Unchecking this option is the first thing I do when installing Word.
Like mycircular file I am totally frustrated that you would fix something that wasn't broken and then spend 1500 words to not explain it. I used outlines pretty extensively for years. I can no longer use them because they simply do not work. I have spent hours trying various possible methods to get it to do what it used to do and reading blogs, none of which has helped. I want to do 2 simple things. I want to hit a keystroke to take move up a level in the outline (used to be [CTRL-TAB]. It now longer works. Second, when I hit tab to take me down a level I want the foolish thing to indent. I now need someone to help me with these issues and do it in les than 1500 words and without technical jargon.
Please help
I need to know how to mix my numbering styles. Lawyers do not tend to follow "standard" numbering schemes and I am going nuts trying to force it to happen. I need "Article I" (roman numeral), then I need the paragraphs underneath to be 1.1; 1.1.1; i), a). As you can see, this totally unconventional. Once I define my Article I, when I "add level one" to the the second level I end up with I.1....then when I add Article II, the paragraph below is also I.1. This is my major frustration with Word in general...I want to design the document, I do not need you thinking for me!

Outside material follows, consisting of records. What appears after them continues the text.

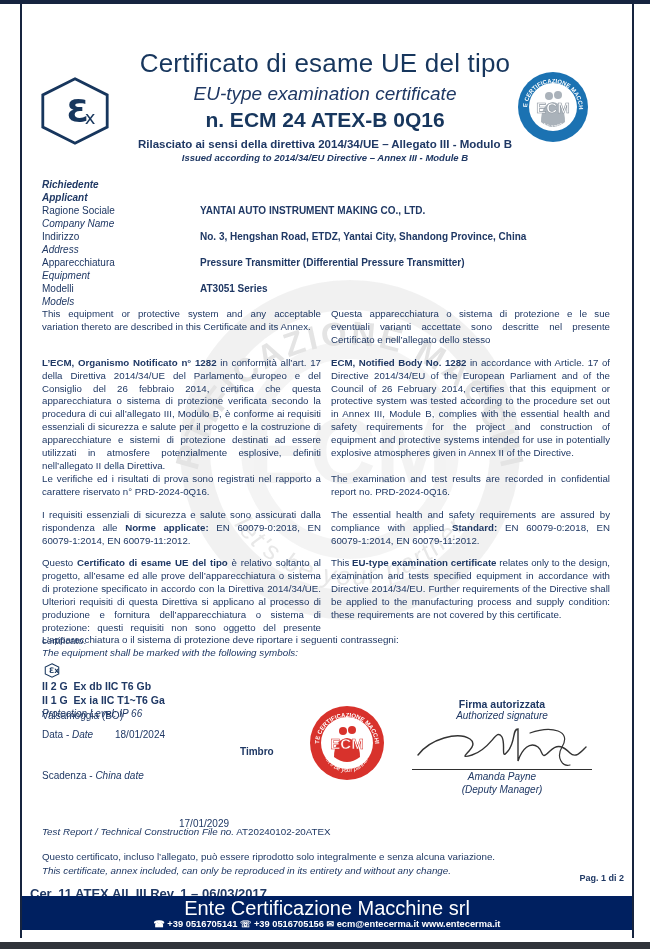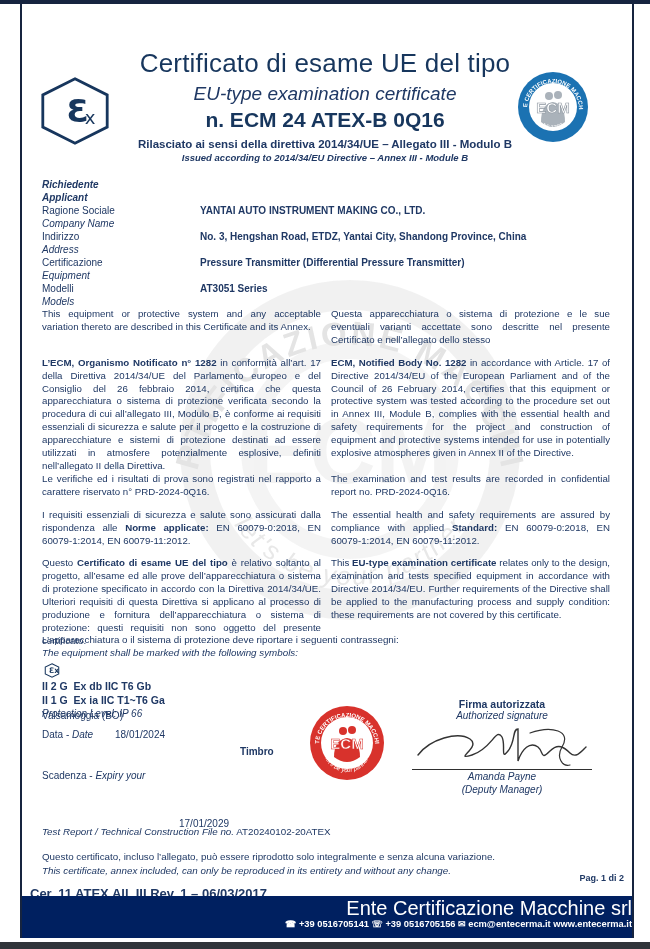--- a/index.html
+++ b/index.html
@@ -162,7 +162,7 @@
       </div>
       <div class="app-row">
         <div class="app-labels">
-          <div class="lab-it">Certificazione</div>
+          <div class="lab-it">Apparecchiatura</div>
           <div class="lab-en">Equipment</div>
         </div>
         <div class="app-value">Pressure Transmitter (Differential Pressure Transmitter)</div>

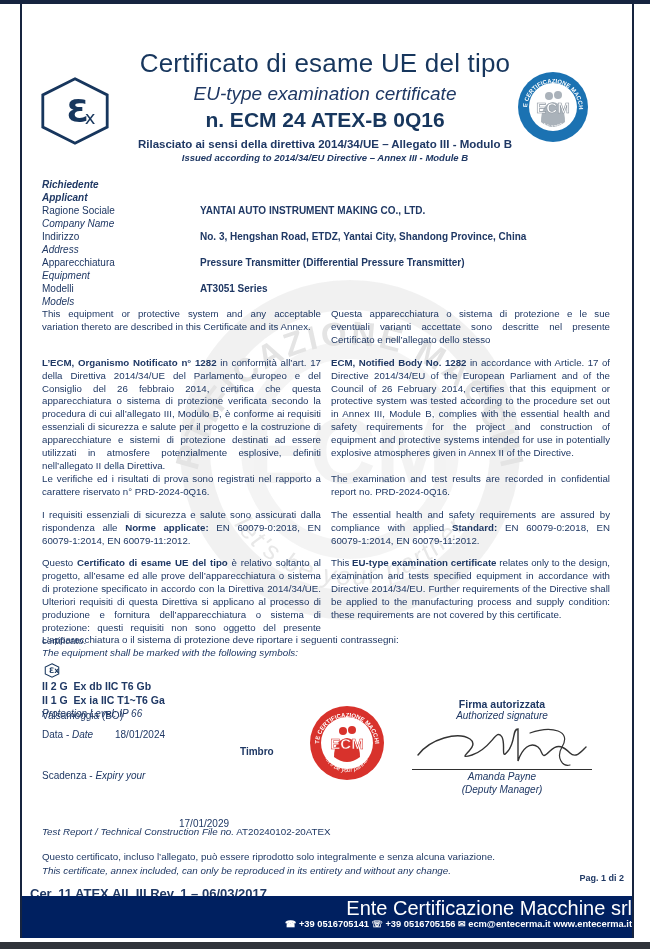--- a/index.html
+++ b/index.html
@@ -225,7 +225,7 @@
       <div class="timbro">Timbro</div>
       <div class="expiry-row">
         <span>Scadenza -</span>
-        <span class="lbl-en">Expiry your</span>
+        <span class="lbl-en">China date</span>
         <span class="val">17/01/2029</span>
       </div>
 

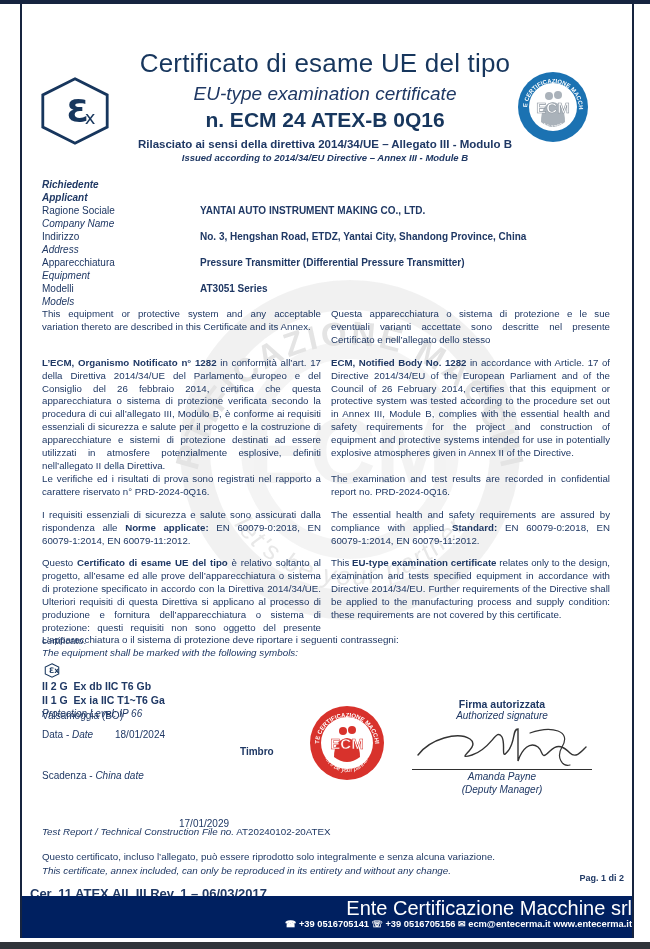--- a/index.html
+++ b/index.html
@@ -73,8 +73,8 @@
   .cer{position:absolute;left:30px;top:886px;font-size:13px;font-weight:bold;}
 
   
-  .footer-band{position:absolute;left:22px;top:896px;width:610px;height:42px;background:#002060;
-               color:#fff;text-align:right;}
+  .footer-band{position:absolute;left:22px;top:896px;width:610px;height:34px;background:#002060;
+               color:#fff;text-align:center;}
   .f-company{font-size:20px;line-height:22px;margin-top:1px;}
   .f-addr{font-size:9.3px;font-weight:bold;line-height:11px;}
   .f-contacts{font-size:9.3px;font-weight:bold;line-height:11px;}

This is fascinating. As with other Office issues, I only found this "string of expertise" after several other unsuccessful attempts to find the particular problem addressed anywhere on the countless different MS support forums/guides/blogs what have you. This is a very thorough explanation of why the styling problems with numbers and lists are so pervasive in Word. Now that I know what is going on, I realize that a practical solution is virtually impossible to affect by someone who just want to style a document, in a logical way. I guess that is better than thinking I am missing something.